What is required
The answer should match the entries that follow exactly, except that no image appears in it.

Records supplied

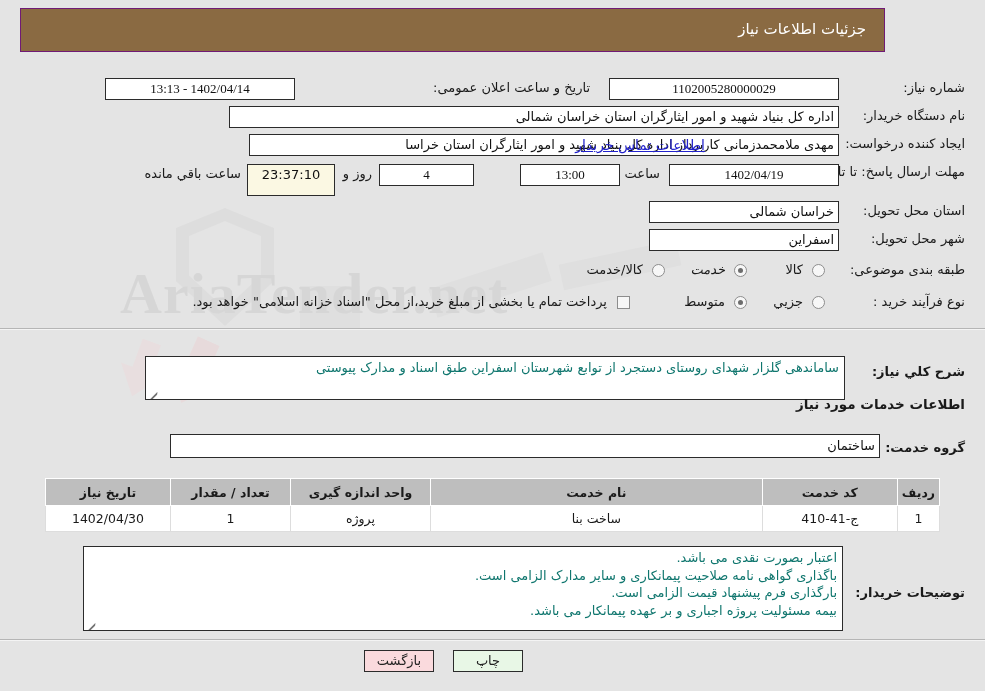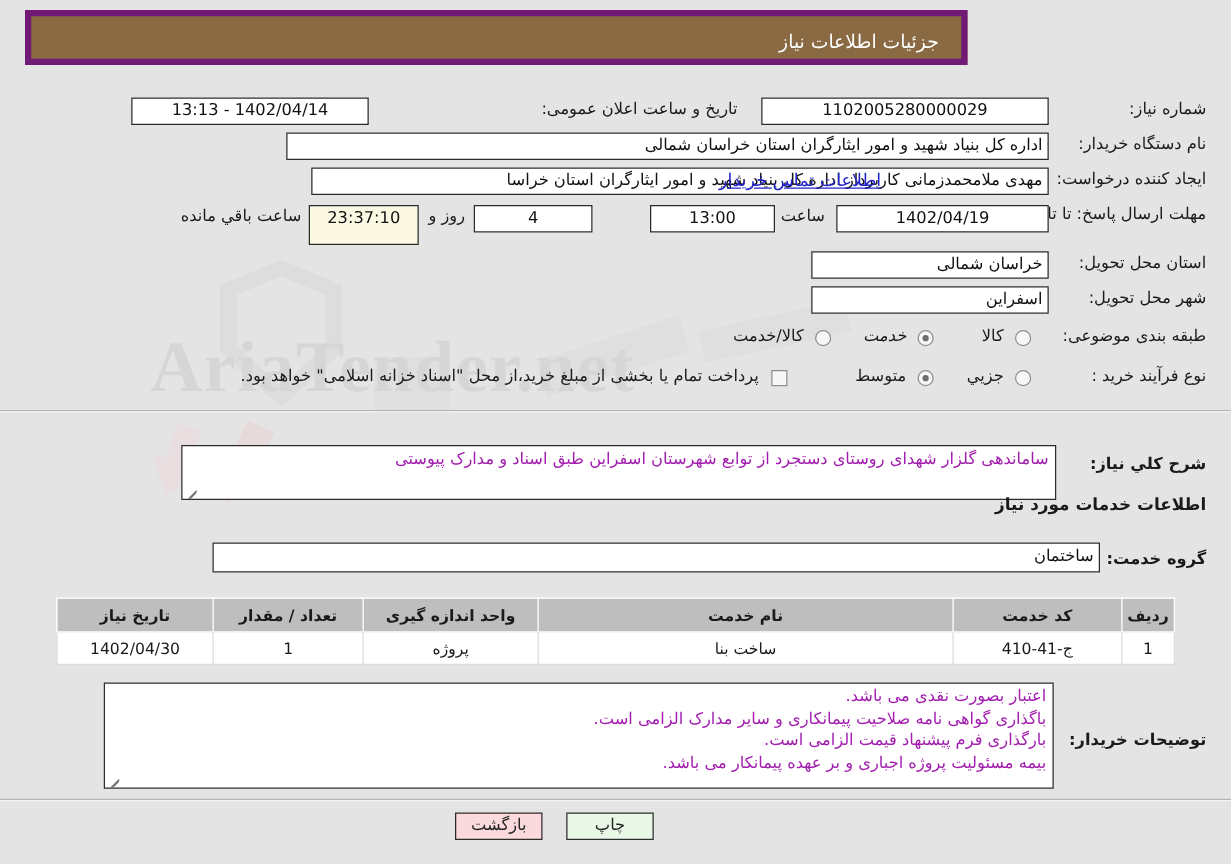"جزئیات اطلاعات نیاز" .titlebar { border: 5px solid #701a75 -> 1px solid #701a75; width: 754px -> 865px }
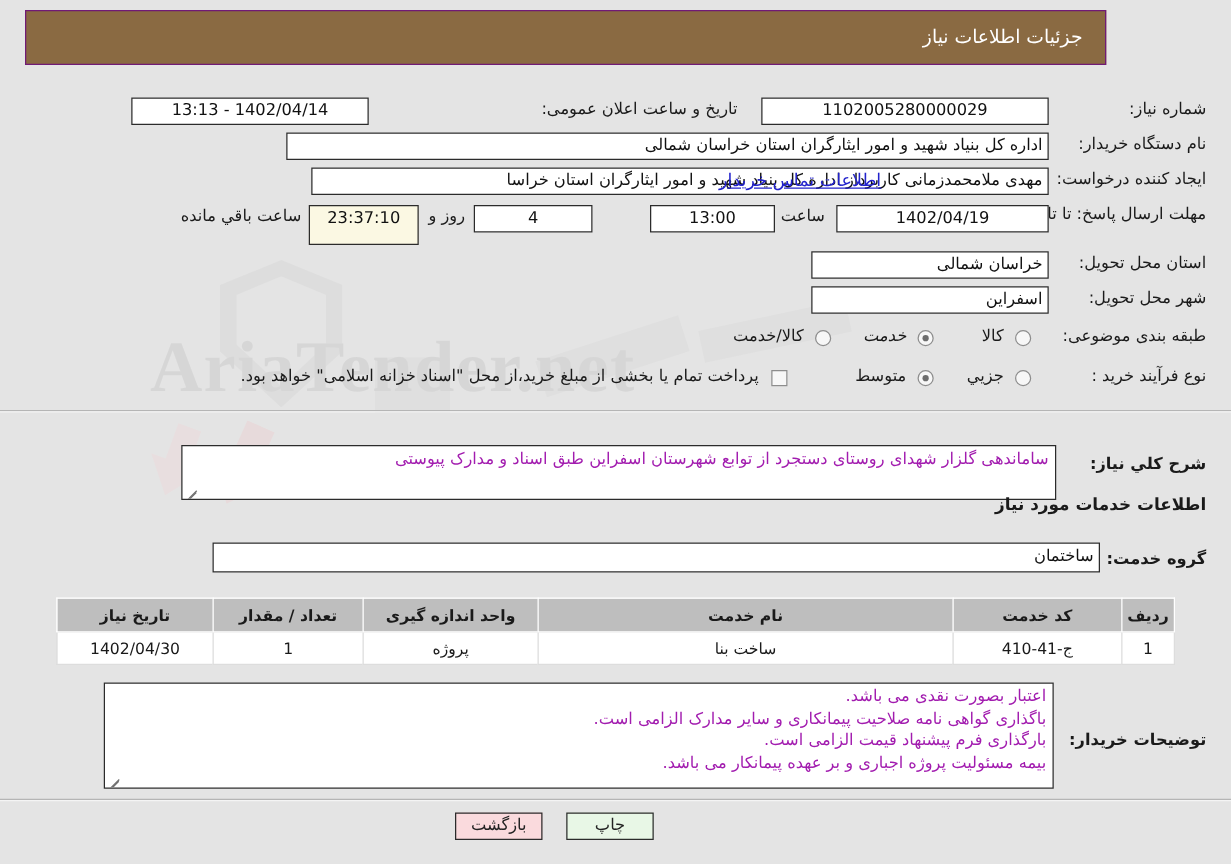"1402/04/14 - 13:13" .box.center { font-family: none -> Liberation Serif, serif }
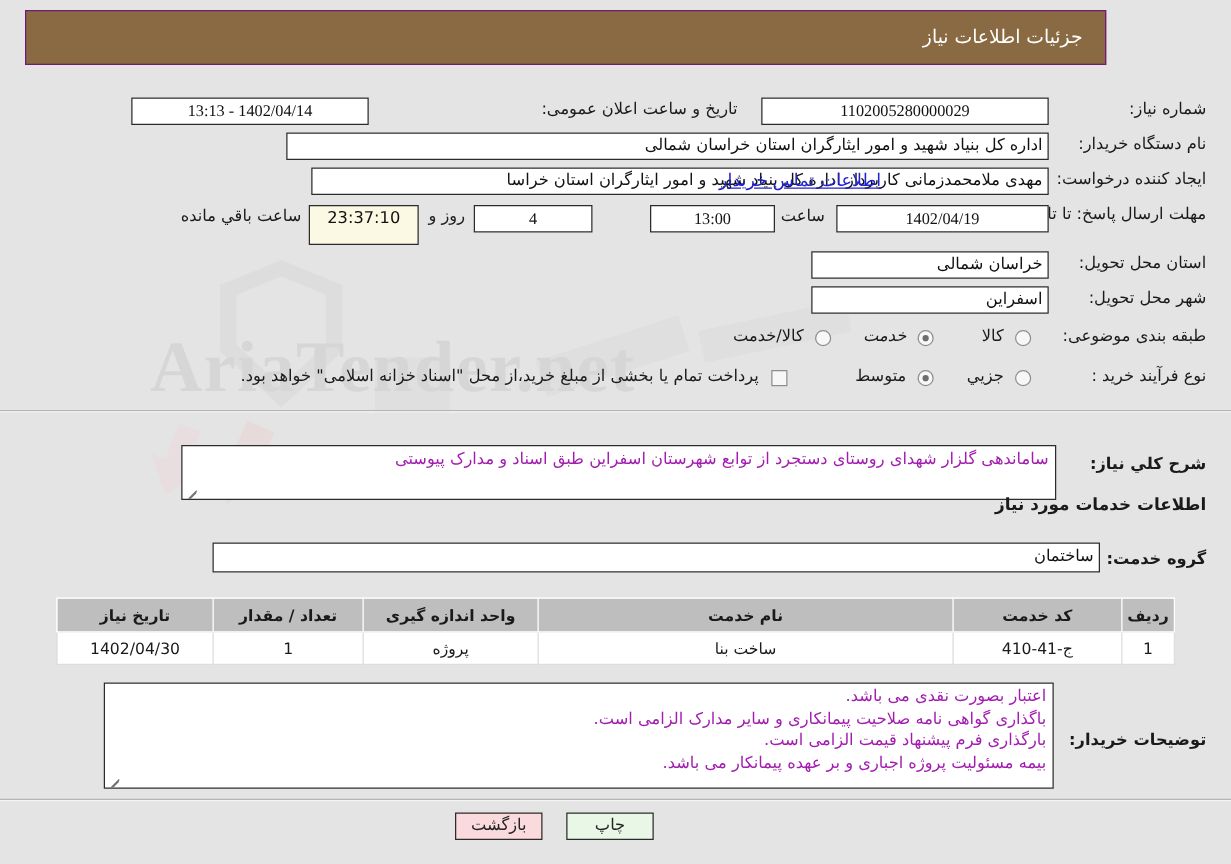"ساماندهی گلزار شهدای روستای دستجرد" .ta { color: #a21caf -> #0f766e }
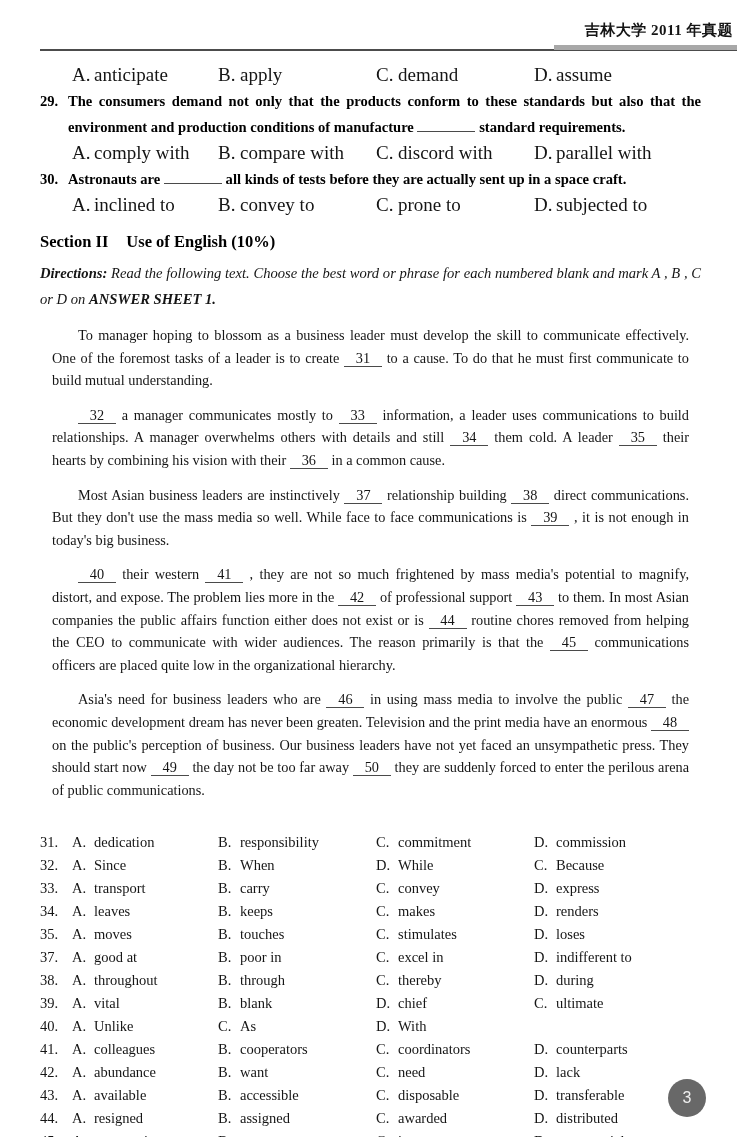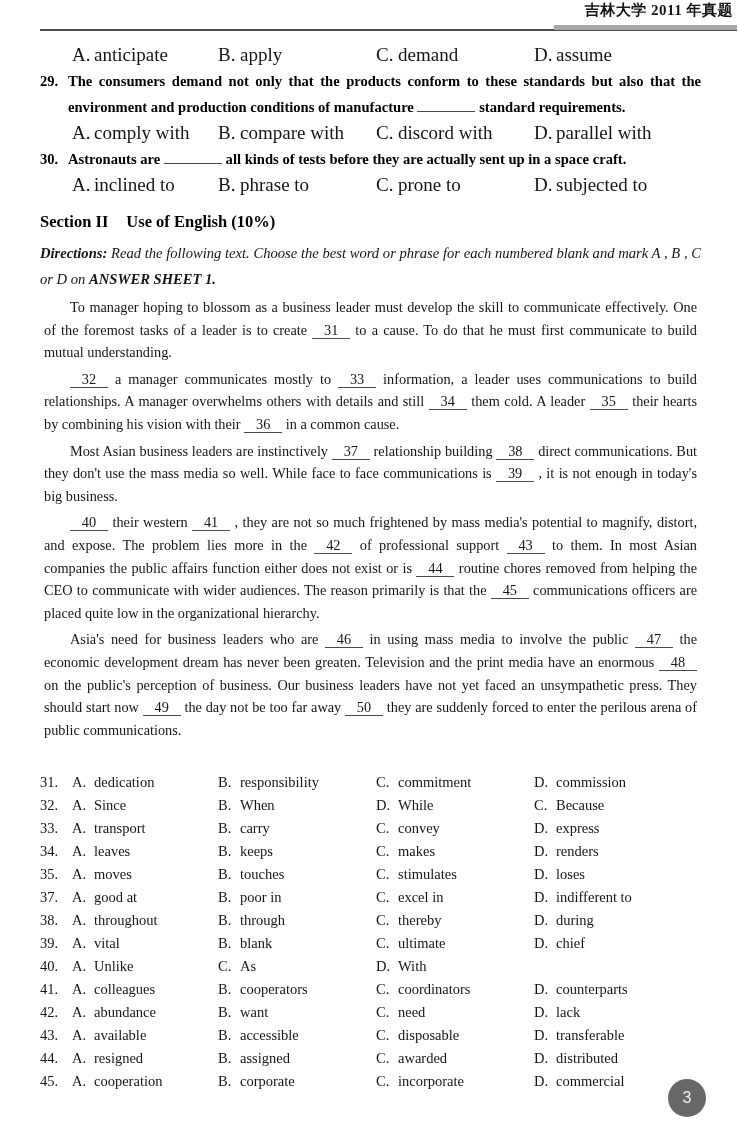"吉林大学 2011 年真题" .header { padding-top: 0 -> 20px }
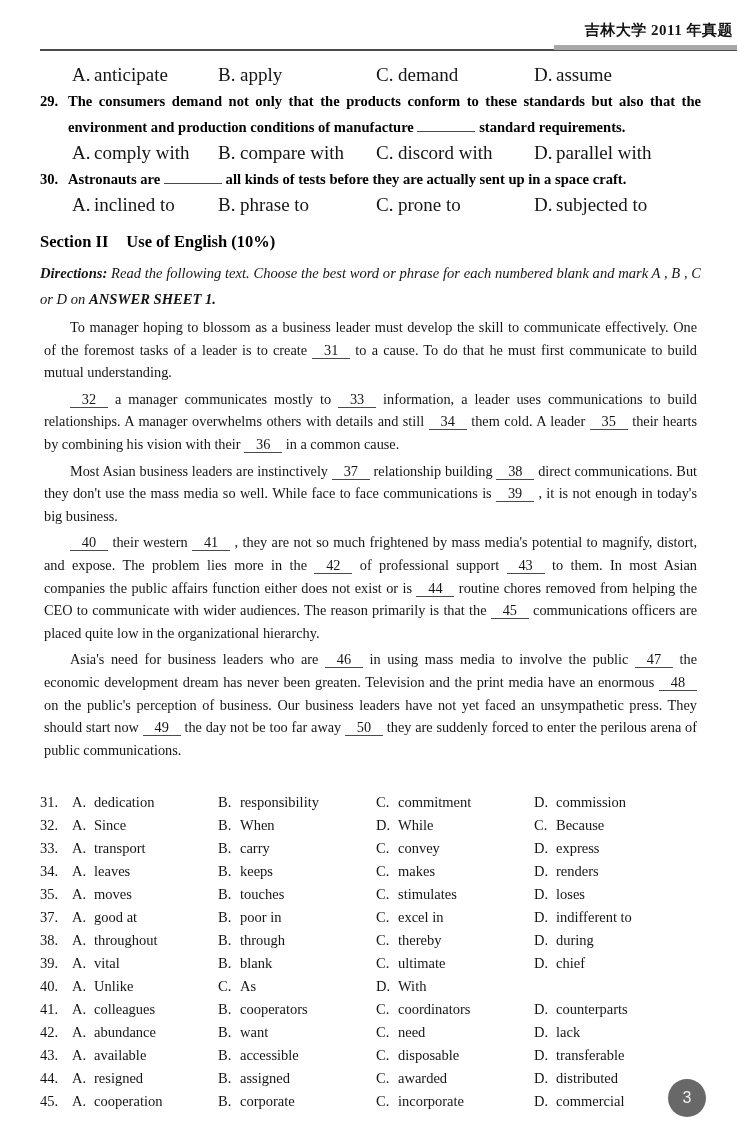"phrase to" span { text: phrase -> convey }
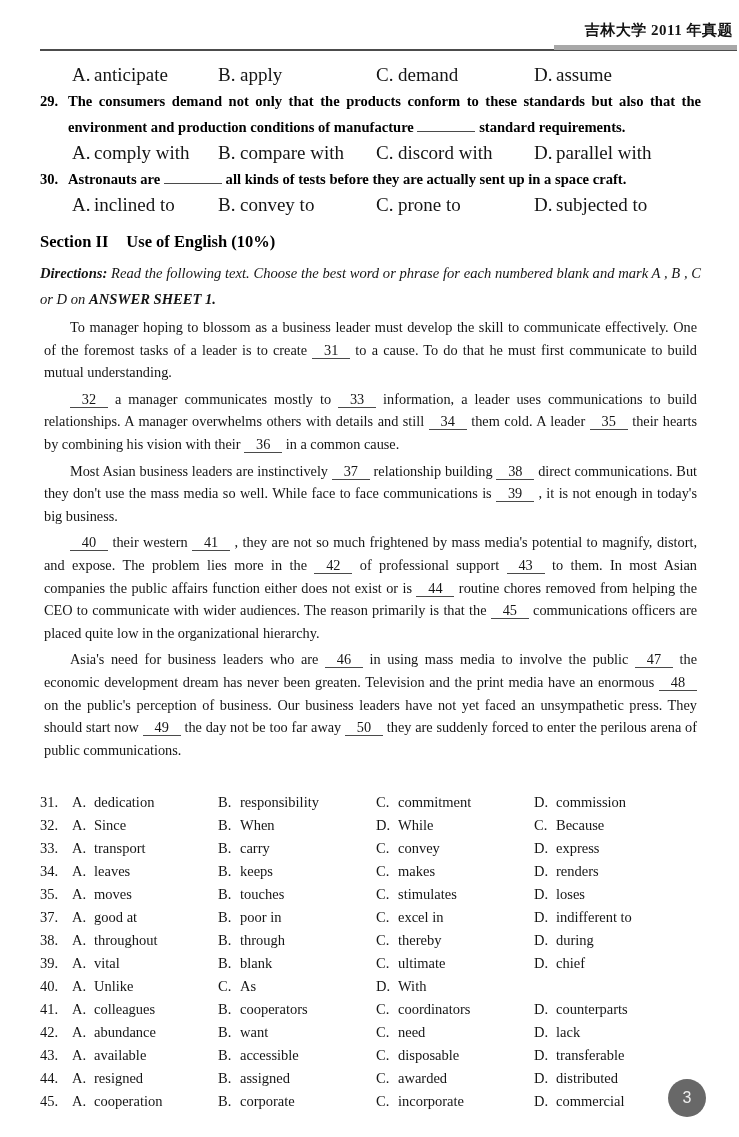"To manager hoping to blossom" .passage p { margin: 4px -> 12px }
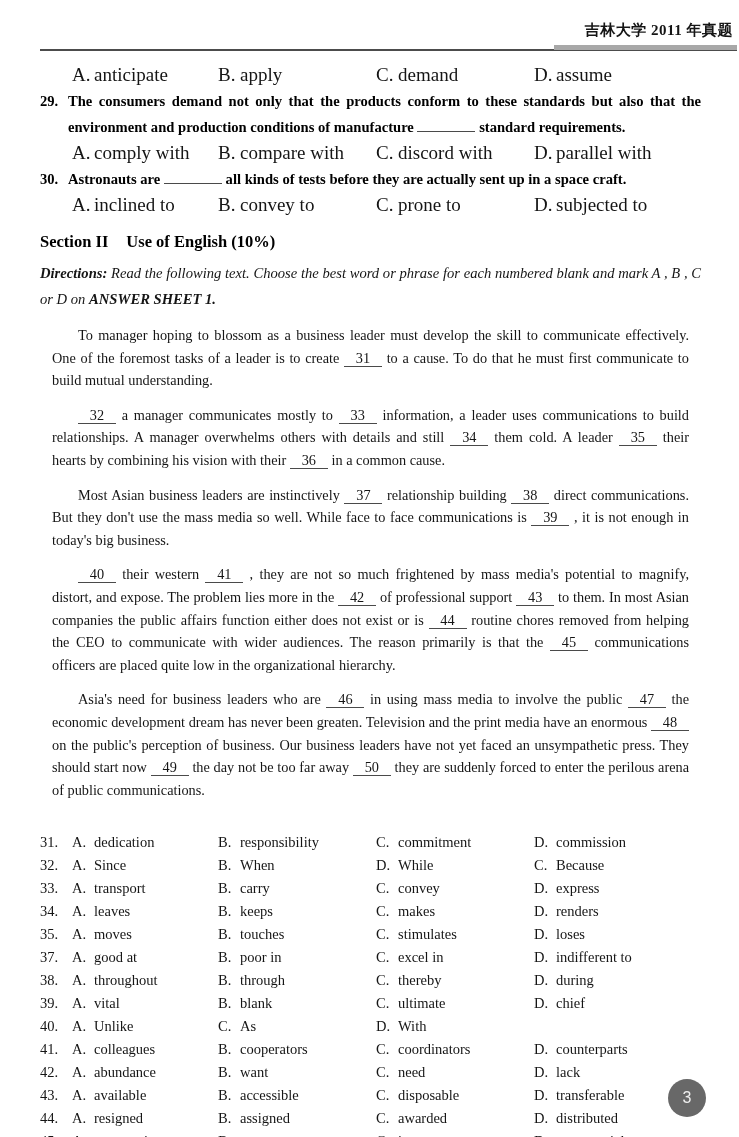"C. ultimate" span.opt { order: before "D. chief" -> after "D. chief" }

Task output
"جزئیات اطلاعات نیاز" .titlebar { border: 5px solid #701a75 -> 1px solid #701a75; width: 754px -> 865px }
"1402/04/14 - 13:13" .box.center { font-family: none -> Liberation Serif, serif }
"ساماندهی گلزار شهدای روستای دستجرد" .ta { color: #a21caf -> #0f766e }
"吉林大学 2011 年真题" .header { padding-top: 0 -> 20px }
"phrase to" span { text: phrase -> convey }
"To manager hoping to blossom" .passage p { margin: 4px -> 12px }
"C. ultimate" span.opt { order: before "D. chief" -> after "D. chief" }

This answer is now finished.